- **What is required**: Your answer must be the records below repeated word for word, with no pictures in it.
++++++
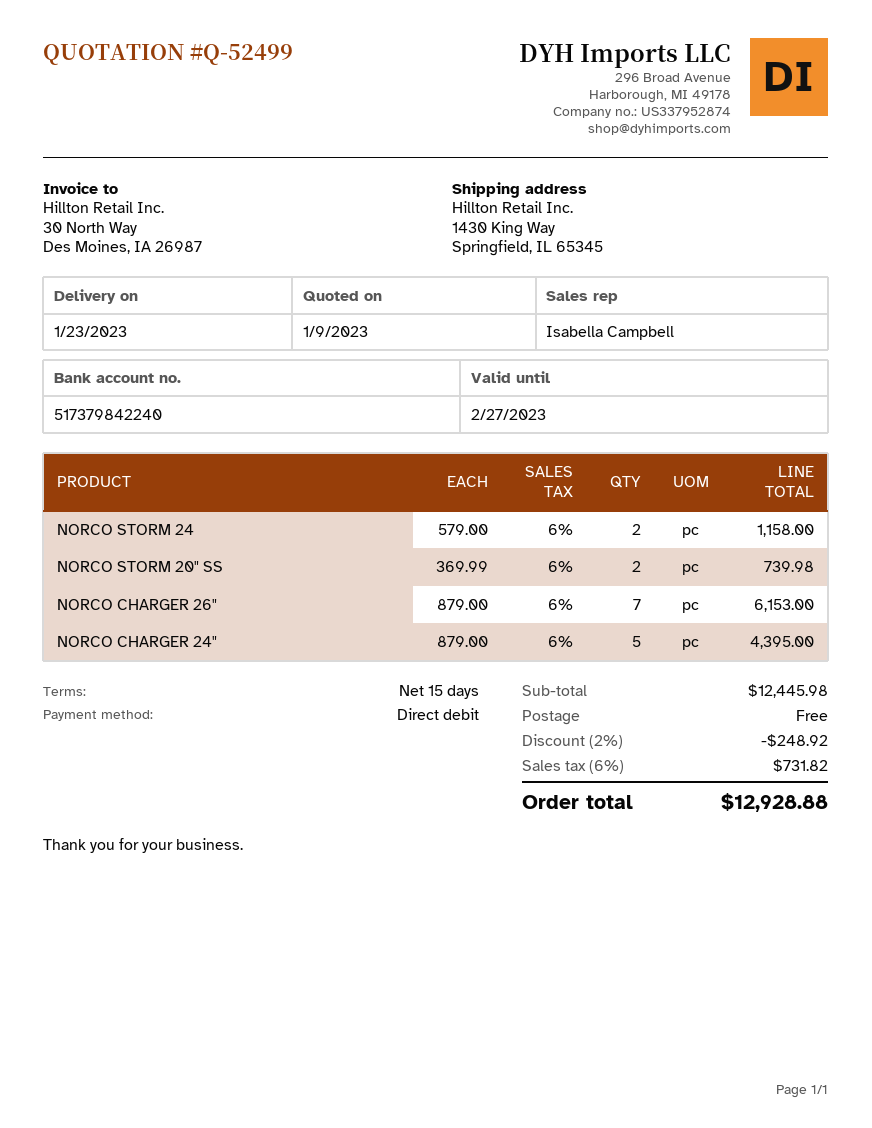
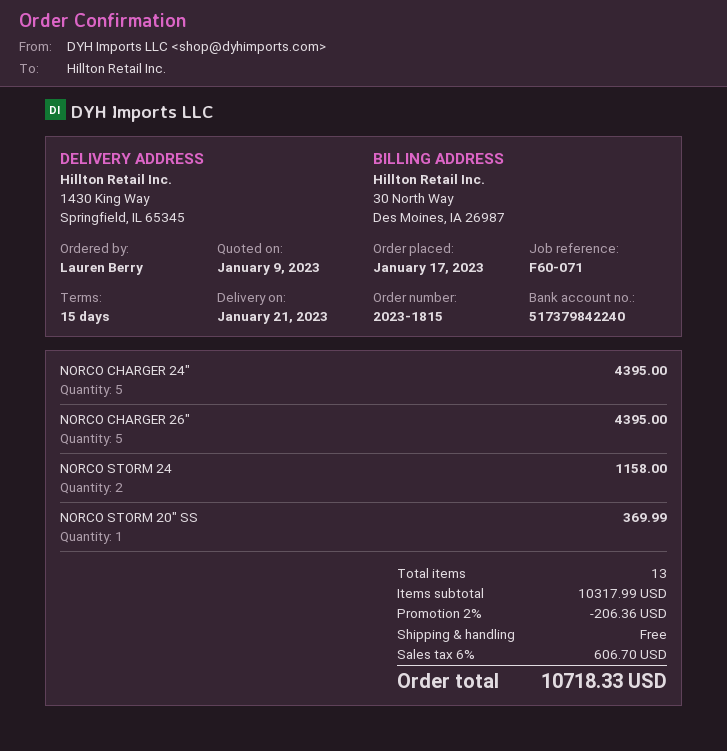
delivery date: 2023-01-23 -> 2023-01-21
NORCO STORM 20" SS: 2 for 739.98 -> 1 for 369.99
NORCO CHARGER 26": 7 for 6153.00 -> 5 for 4395.00
subtotal: 12445.98 -> 10317.99
discount: 2% = 248.92 -> 2% = 206.36
tax: 6% = 731.82 -> 6% = 606.70
total: 12928.88 -> 10718.33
++++++
- **Task response**:
delivery date: 2023-01-23 -> 2023-01-21
NORCO STORM 20" SS: 2 for 739.98 -> 1 for 369.99
NORCO CHARGER 26": 7 for 6153.00 -> 5 for 4395.00
subtotal: 12445.98 -> 10317.99
discount: 2% = 248.92 -> 2% = 206.36
tax: 6% = 731.82 -> 6% = 606.70
total: 12928.88 -> 10718.33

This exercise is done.